TASK DETAILS :: From the line containing "font-size: 22px;" to the end of the records, print every line exactly, both ends included, and leave out the pictures.

= Beginning of Section =

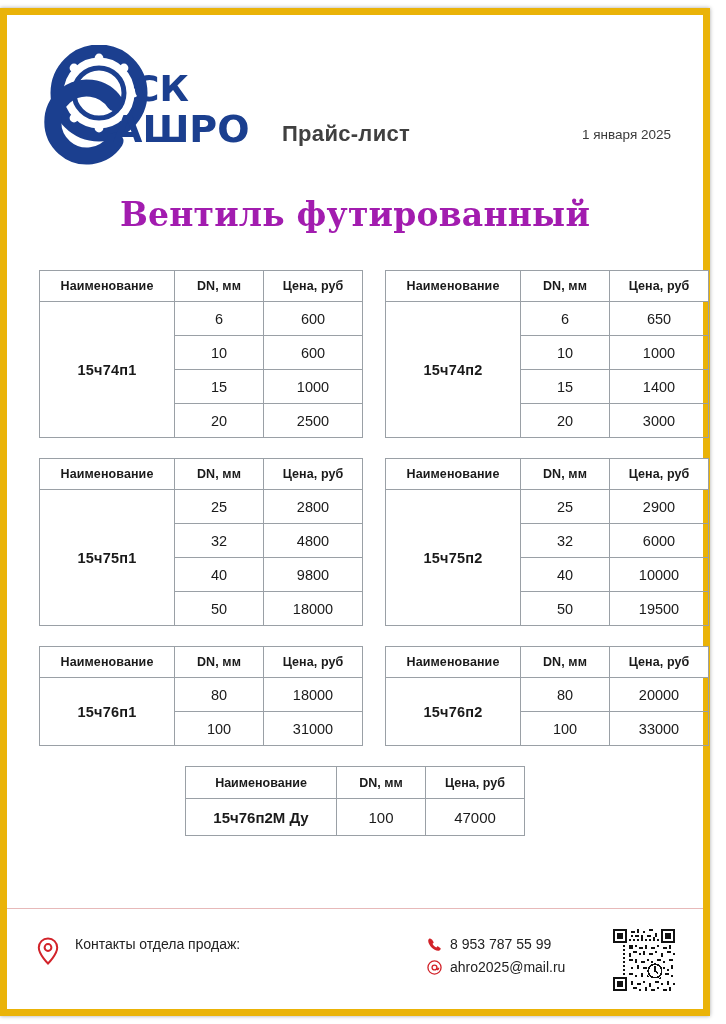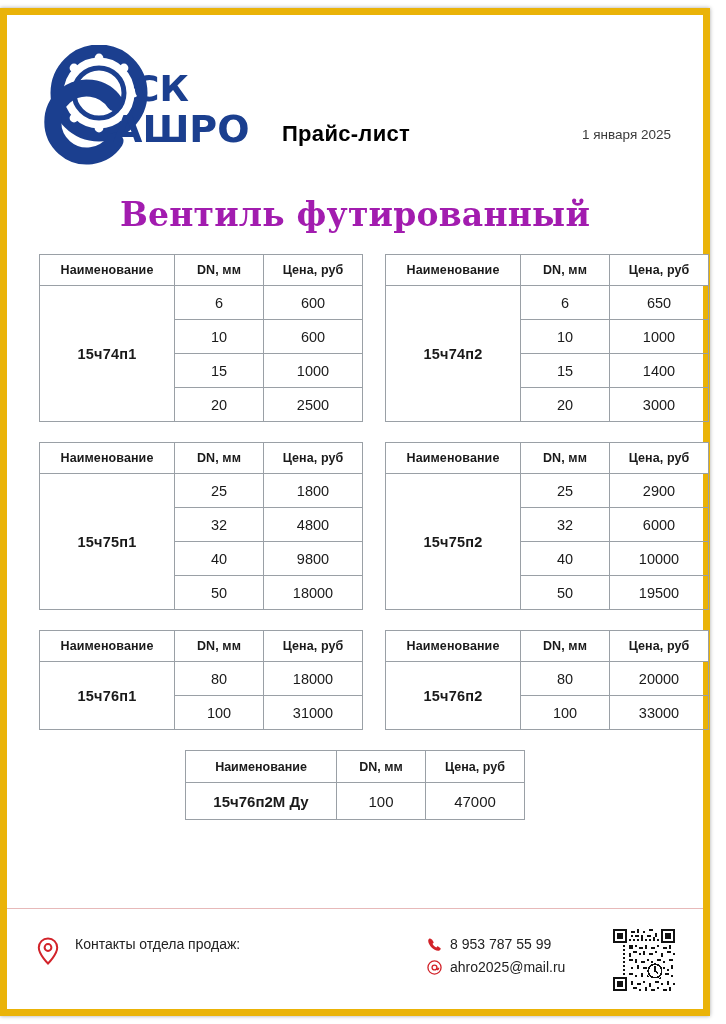--- a/index.html
+++ b/index.html
@@ -48,7 +48,7 @@
     font-size: 22px;
     font-weight: bold;
     letter-spacing: 0.3px;
-    color: #000000;
+    color: #404040;
   }
   .doc-date {
     position: absolute;

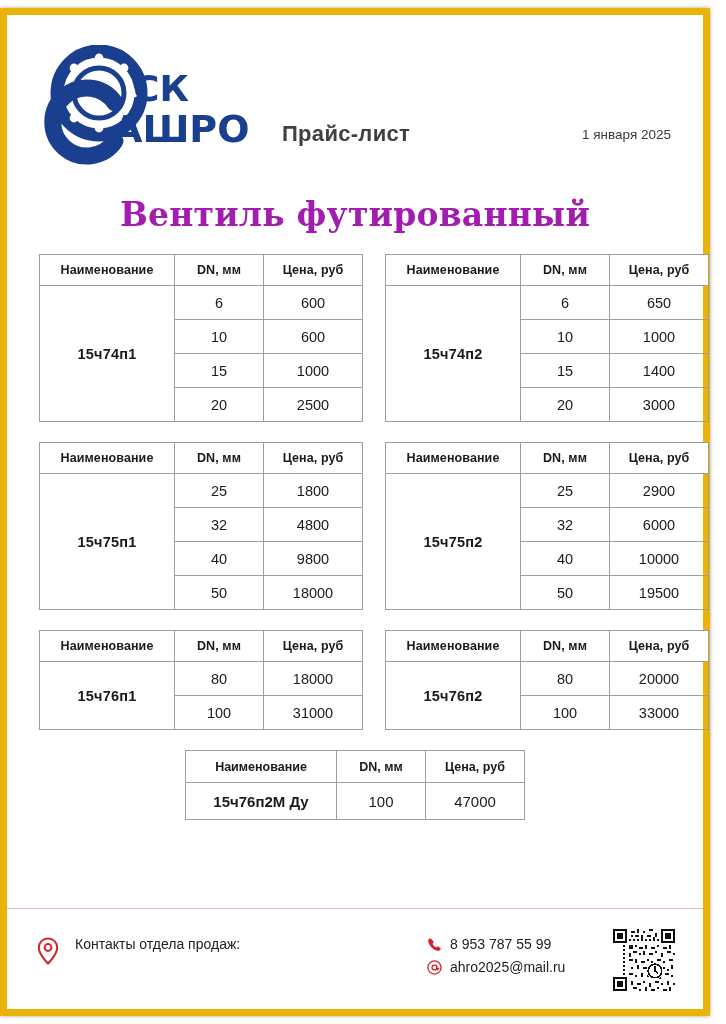--- a/index.html
+++ b/index.html
@@ -71,7 +71,7 @@
 
   
   .tables-area {
-    margin-top: 20px;
+    margin-top: 36px;
     padding: 0 32px;
     border-radius: 16px;
   }

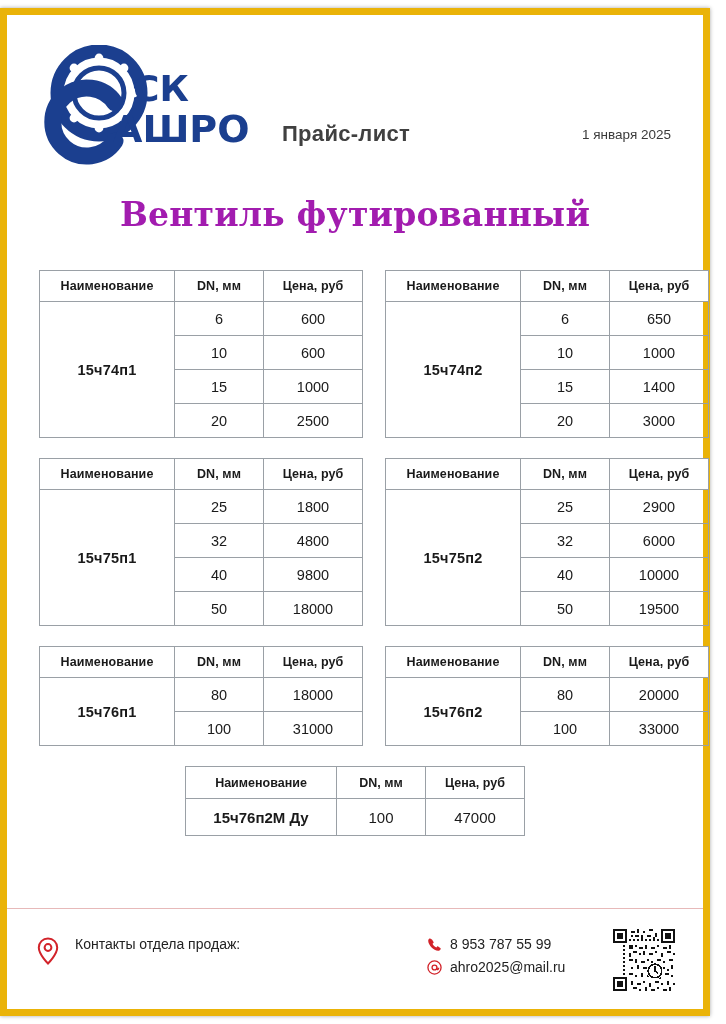--- a/index.html
+++ b/index.html
@@ -300,7 +300,7 @@
           <tr>
             <td class="name-cell" rowspan="4">15ч75п1</td>
             <td class="num">25</td>
-            <td class="num">1800</td>
+            <td class="num">2800</td>
           </tr>
           <tr>
             <td class="num">32</td>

= End of Section =

ANSWER AREA ::
     font-size: 22px;
     font-weight: bold;
     letter-spacing: 0.3px;
-    color: #000000;
+    color: #404040;
   }
   .doc-date {
     position: absolute;

--- a/index.html
+++ b/index.html
@@ -71,7 +71,7 @@
 
   
   .tables-area {
-    margin-top: 20px;
+    margin-top: 36px;
     padding: 0 32px;
     border-radius: 16px;
   }

--- a/index.html
+++ b/index.html
@@ -300,7 +300,7 @@
           <tr>
             <td class="name-cell" rowspan="4">15ч75п1</td>
             <td class="num">25</td>
-            <td class="num">1800</td>
+            <td class="num">2800</td>
           </tr>
           <tr>
             <td class="num">32</td>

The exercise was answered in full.